Date of Award


Semester of Degree


Document Type

Open Access Thesis

Degree Name

M.S. in Chemistry



Major Professor

Dr. Huiting Mao

Steering Committee Member

Dr. John Hassett

Steering Committee Member

Dr. Charles Kroll


In the troposphere, surface ozone is an air pollutant that has deleterious effects on human respiratory function and crop yields. Therefore, an understanding of spatial and temporal ozone concentration changes is necessary. The Ensemble Empirical Mode Decomposition (EEMD) method was used to analyze processes on varying time scales for surface ozone data from 25 U.S. National Park Service sites. Time scales of interest include the seasonal cycle, large-scale climate oscillations, and long-term (>10 years) trends. Variability in each of these oscillatory components is determined. Further analysis was done at one site after initial analyses yielded findings disparate from the rest of the study pool.
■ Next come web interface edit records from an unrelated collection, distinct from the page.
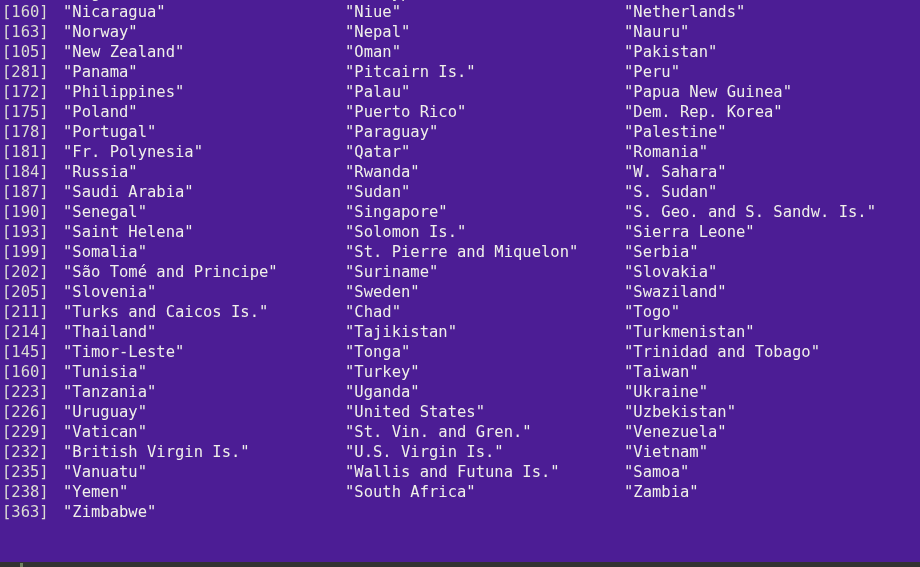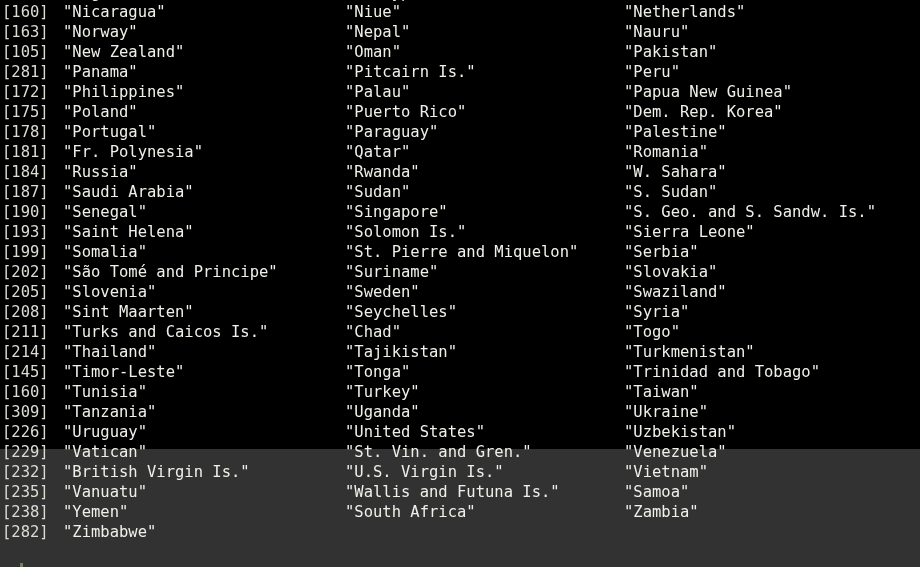--- a/index.html
+++ b/index.html
@@ -16,8 +16,8 @@
   #console {
     position: relative;
     width: 920px;
-    height: 449px;
-    background: #000000;
+    height: 562px;
+    background: #4c1d95;
     padding: 0;
     box-sizing: border-box;
   }

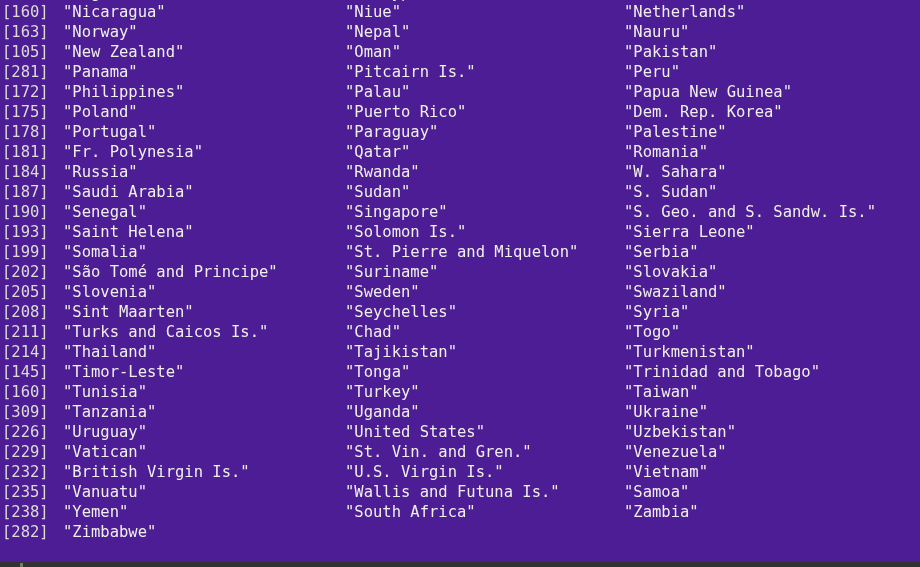--- a/index.html
+++ b/index.html
@@ -112,7 +112,6 @@
       <div class="out-line"><span class="idx">[199]</span><span class="c1">"Somalia"</span><span class="c2">"St. Pierre and Miquelon"</span><span class="c3">"Serbia"</span></div>
       <div class="out-line"><span class="idx">[202]</span><span class="c1">"São Tomé and Principe"</span><span class="c2">"Suriname"</span><span class="c3">"Slovakia"</span></div>
       <div class="out-line"><span class="idx">[205]</span><span class="c1">"Slovenia"</span><span class="c2">"Sweden"</span><span class="c3">"Swaziland"</span></div>
-      <div class="out-line"><span class="idx">[208]</span><span class="c1">"Sint Maarten"</span><span class="c2">"Seychelles"</span><span class="c3">"Syria"</span></div>
       <div class="out-line"><span class="idx">[211]</span><span class="c1">"Turks and Caicos Is."</span><span class="c2">"Chad"</span><span class="c3">"Togo"</span></div>
       <div class="out-line"><span class="idx">[214]</span><span class="c1">"Thailand"</span><span class="c2">"Tajikistan"</span><span class="c3">"Turkmenistan"</span></div>
       <div class="out-line"><span class="idx">[145]</span><span class="c1">"Timor-Leste"</span><span class="c2">"Tonga"</span><span class="c3">"Trinidad and Tobago"</span></div>

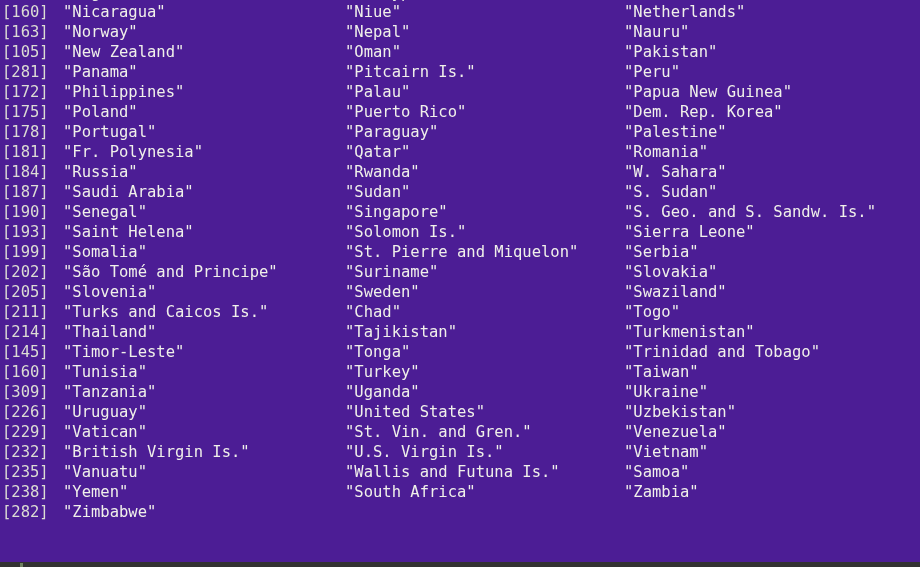--- a/index.html
+++ b/index.html
@@ -116,7 +116,7 @@
       <div class="out-line"><span class="idx">[214]</span><span class="c1">"Thailand"</span><span class="c2">"Tajikistan"</span><span class="c3">"Turkmenistan"</span></div>
       <div class="out-line"><span class="idx">[145]</span><span class="c1">"Timor-Leste"</span><span class="c2">"Tonga"</span><span class="c3">"Trinidad and Tobago"</span></div>
       <div class="out-line"><span class="idx">[160]</span><span class="c1">"Tunisia"</span><span class="c2">"Turkey"</span><span class="c3">"Taiwan"</span></div>
-      <div class="out-line"><span class="idx">[309]</span><span class="c1">"Tanzania"</span><span class="c2">"Uganda"</span><span class="c3">"Ukraine"</span></div>
+      <div class="out-line"><span class="idx">[223]</span><span class="c1">"Tanzania"</span><span class="c2">"Uganda"</span><span class="c3">"Ukraine"</span></div>
       <div class="out-line"><span class="idx">[226]</span><span class="c1">"Uruguay"</span><span class="c2">"United States"</span><span class="c3">"Uzbekistan"</span></div>
       <div class="out-line"><span class="idx">[229]</span><span class="c1">"Vatican"</span><span class="c2">"St. Vin. and Gren."</span><span class="c3">"Venezuela"</span></div>
       <div class="out-line"><span class="idx">[232]</span><span class="c1">"British Virgin Is."</span><span class="c2">"U.S. Virgin Is."</span><span class="c3">"Vietnam"</span></div>

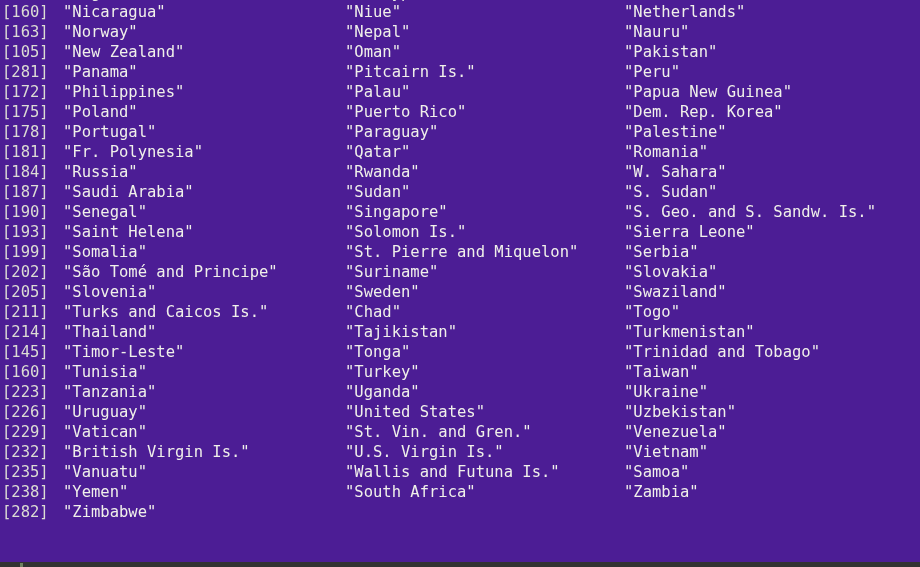--- a/index.html
+++ b/index.html
@@ -122,7 +122,7 @@
       <div class="out-line"><span class="idx">[232]</span><span class="c1">"British Virgin Is."</span><span class="c2">"U.S. Virgin Is."</span><span class="c3">"Vietnam"</span></div>
       <div class="out-line"><span class="idx">[235]</span><span class="c1">"Vanuatu"</span><span class="c2">"Wallis and Futuna Is."</span><span class="c3">"Samoa"</span></div>
       <div class="out-line"><span class="idx">[238]</span><span class="c1">"Yemen"</span><span class="c2">"South Africa"</span><span class="c3">"Zambia"</span></div>
-      <div class="out-line"><span class="idx">[282]</span><span class="c1">"Zimbabwe"</span><span class="c2"></span><span class="c3"></span></div>
+      <div class="out-line"><span class="idx">[363]</span><span class="c1">"Zimbabwe"</span><span class="c2"></span><span class="c3"></span></div>
     </div>
 
   <div class="cursor"></div>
For this site (DENA-HQ) variability in the El Niño Southern Oscillation and Pacific Decadal Oscillation was shown to affect the trajectory of pollutants to the site.The findings from this study can assist predictions regarding the timing and amplitude of peak ozone across the US and inform policy makers where emission reductions have been effective, enlightening future policy decisions.